The front and the back separate, and there's a nice little breadboard in the middle, with the dials. A breadboard sandwitch (at least there's bread!)

Once you got the whole unit apart, there are 4 screws behind and under each dial on the back. Take the T9 torque screw and remove each of them.

Also, there are 2 tiny silver screws behind each of the motors. Take a T6 torq and remove them.

Now take note of the dials position (speed and tach) and remove them, this will make things a bit easier. I didn't take pic's of this, due to my neighbor being the one who did it for me. Go head and pull off the cluster dials (the only thing really holding them in place now is the temp gauge and the fuel gague, but there are no screws or solder points holding them on.)

Now comes for the soldering. Use the solder removal tool of you choice to get all the solder away from the points behind the motor.

Go head and replace the motor with you're new one. Don't forget to re-solder the back of it.

The dial plate should slip back into position relatively easily, and just put the dials for the tach and speed back on (remembering where they were positioned before).

Now just reverse the process, and plug it back into the dash.

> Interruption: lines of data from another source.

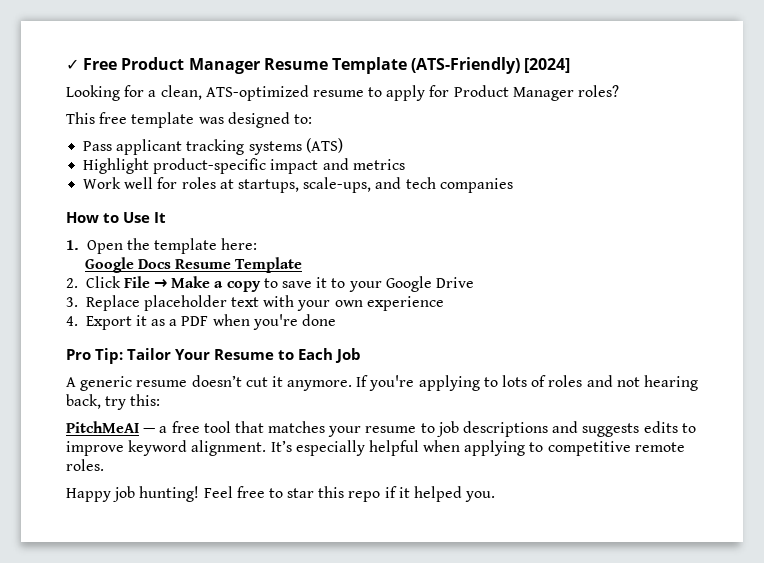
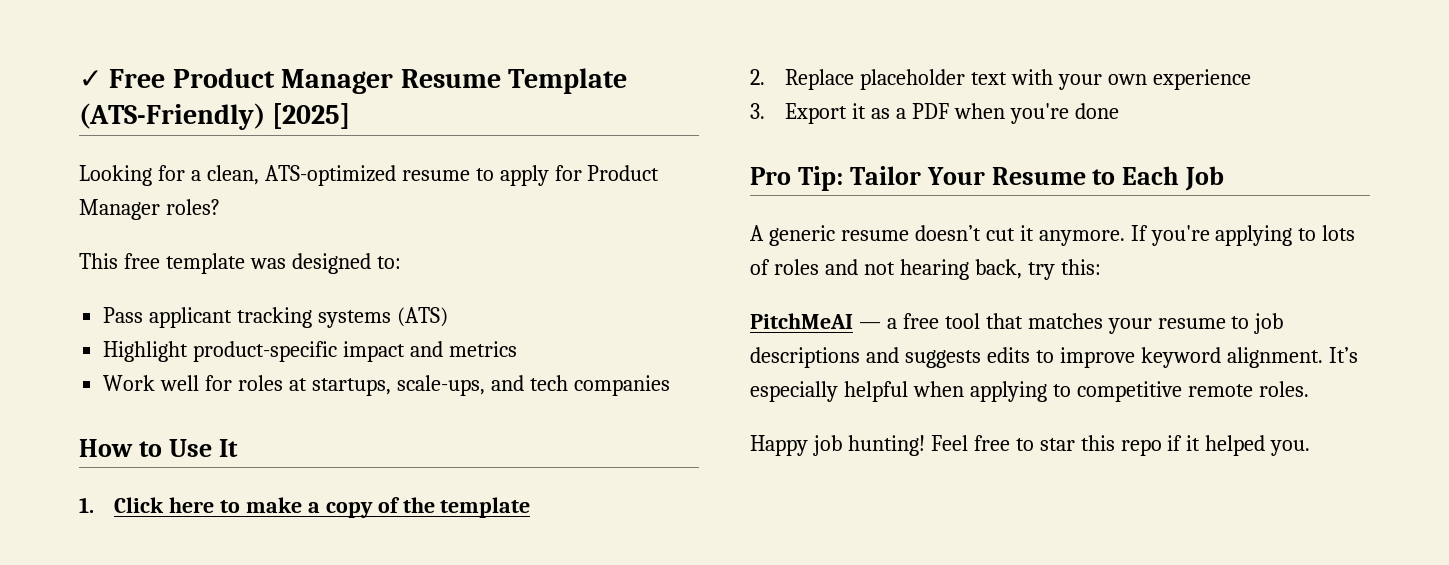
- ✓ Free Product Manager Resume Template (ATS-Friendly) [2024]
+ ✓ Free Product Manager Resume Template (ATS-Friendly) [2025]
- 1. Open the template here:
- Google Docs Resume Template
- 2. Click File → Make a copy to save it to your Google Drive
- 3. Replace placeholder text with your own experience
+ 1. Click here to make a copy of the template
+ 2. Replace placeholder text with your own experience
- 4. Export it as a PDF when you're done
+ 3. Export it as a PDF when you're done

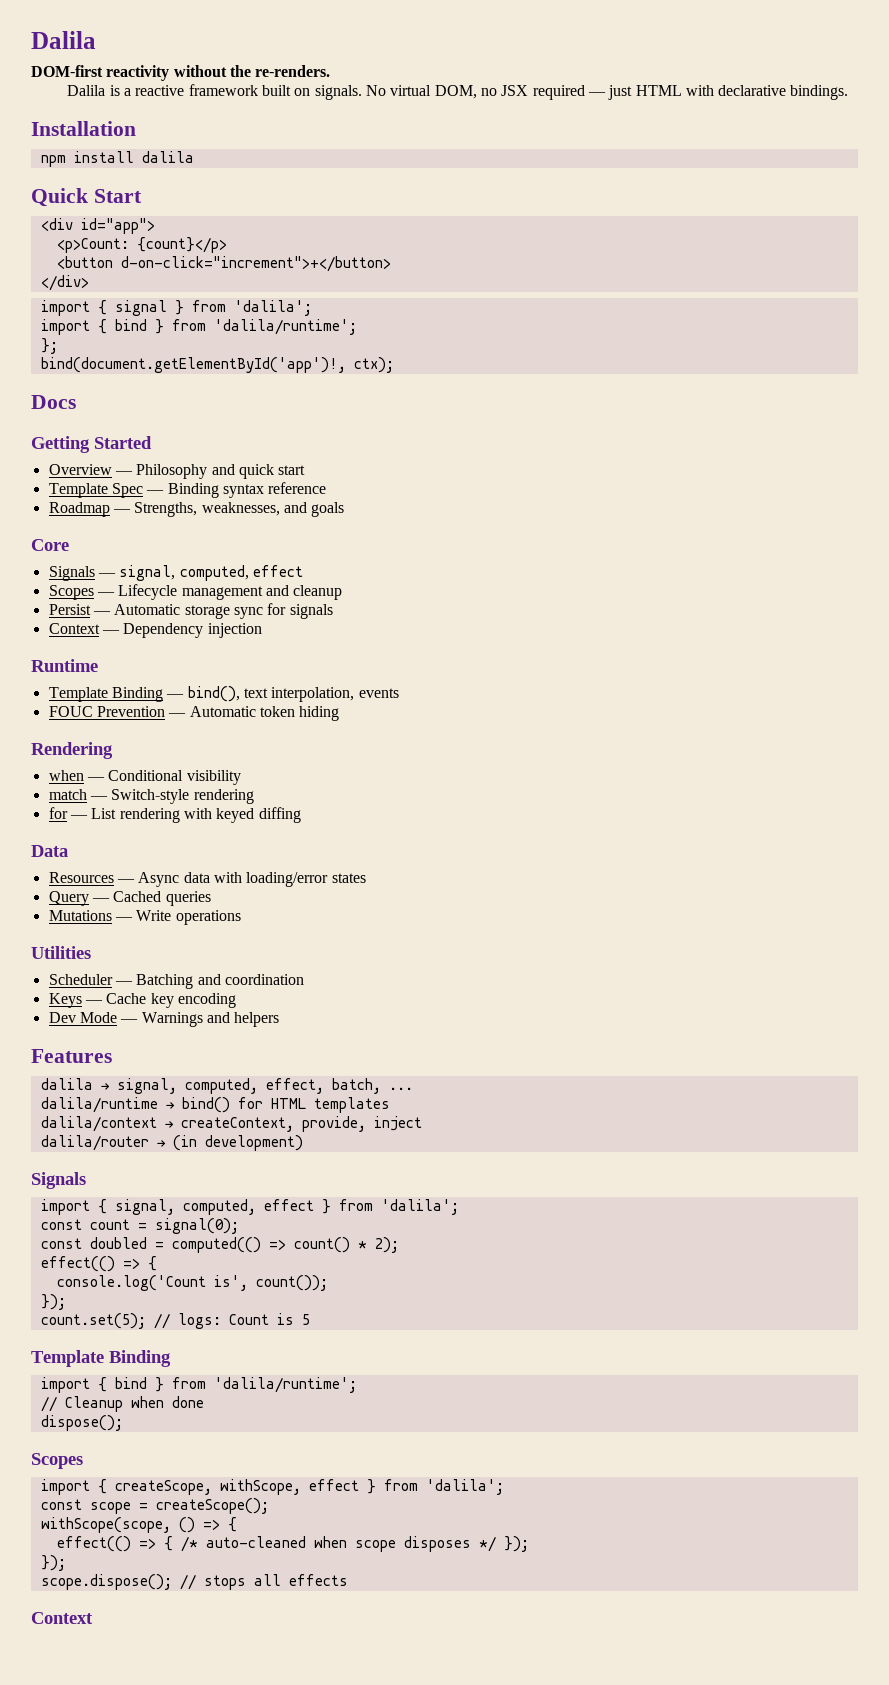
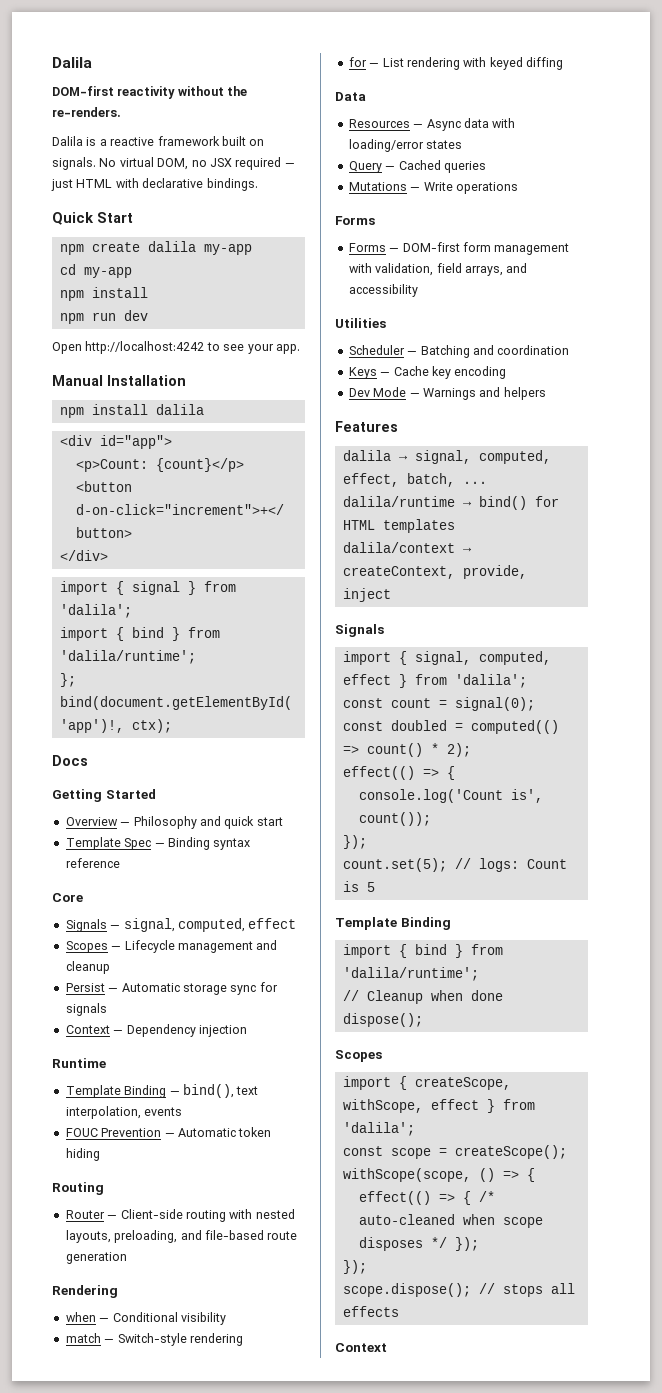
- Installation
+ Quick Start
+ npm create dalila my-app
+ cd my-app
+ npm install
+ npm run dev
+ Open http://localhost:4242 to see your app.
+ Manual Installation
- Quick Start
- Roadmap — Strengths, weaknesses, and goals
+ Routing
+ Router — Client-side routing with nested layouts, preloading, and file-based route generation
  Mutations — Write operations
+ Forms
+ Forms — DOM-first form management with validation, field arrays, and accessibility
- dalila/router → (in development)

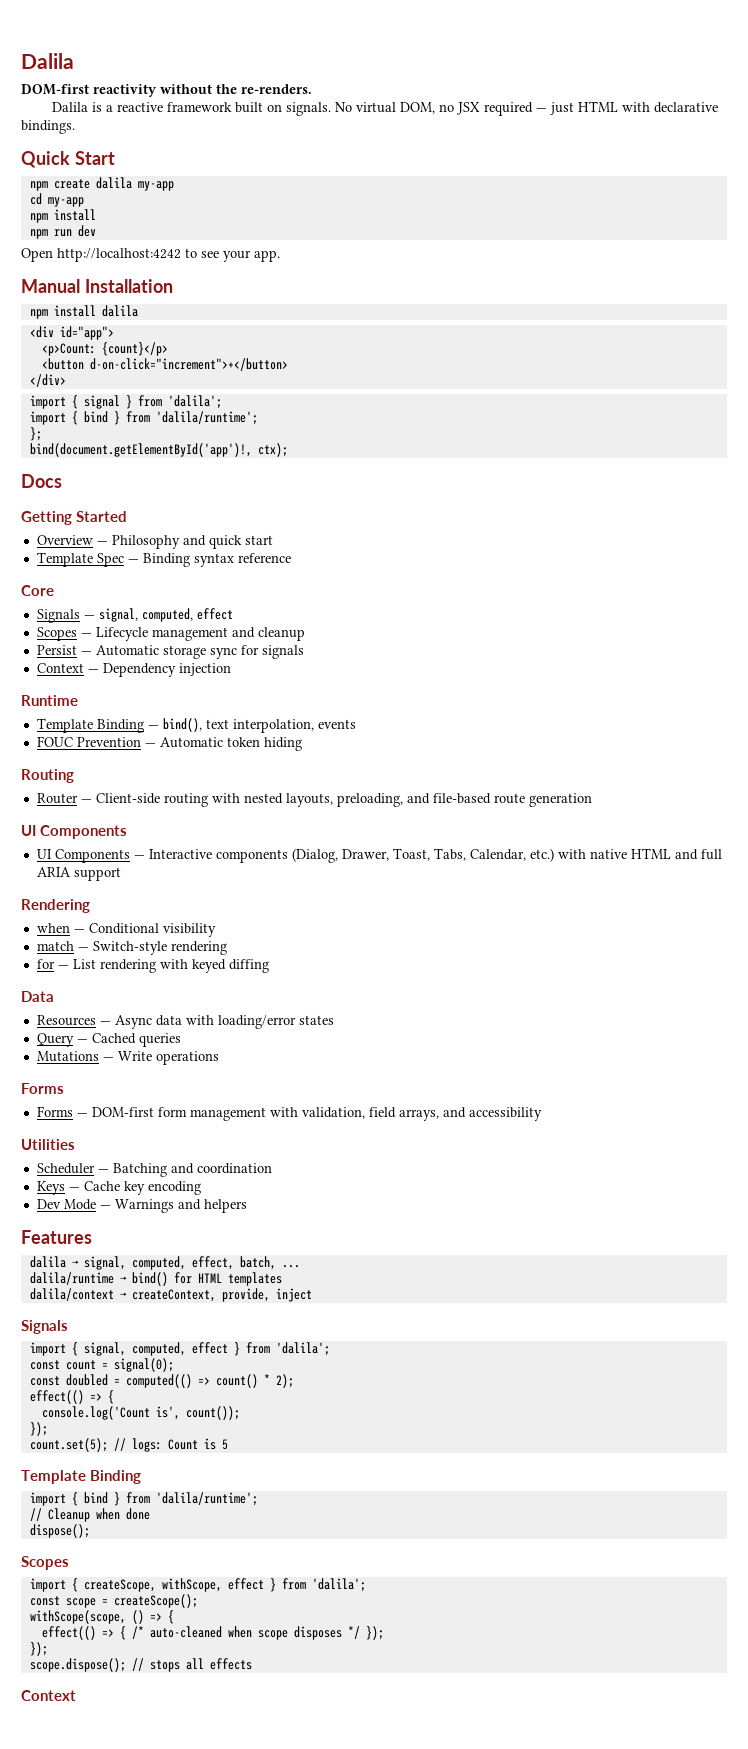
  Router — Client-side routing with nested layouts, preloading, and file-based route generation
+ UI Components
+ UI Components — Interactive components (Dialog, Drawer, Toast, Tabs, Calendar, etc.) with native HTML and full ARIA support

I had to take it apart a few times, because I did not take note of the position of the dials! Thankfully, with the help of BSD and my mother's GPS unit, I got it right on the 3rd try :smiley:

First try (was definitely doing more than 35!):

With GPS (3rd try):

Just wanted to say thanks for BSD for the donor cluster and dials. It works great. :snowcool:

If there's anything I did wrong, or something I miss, (which I'm certain I did) remember, I'm no professional, just a guy who wanted to save a few bucks!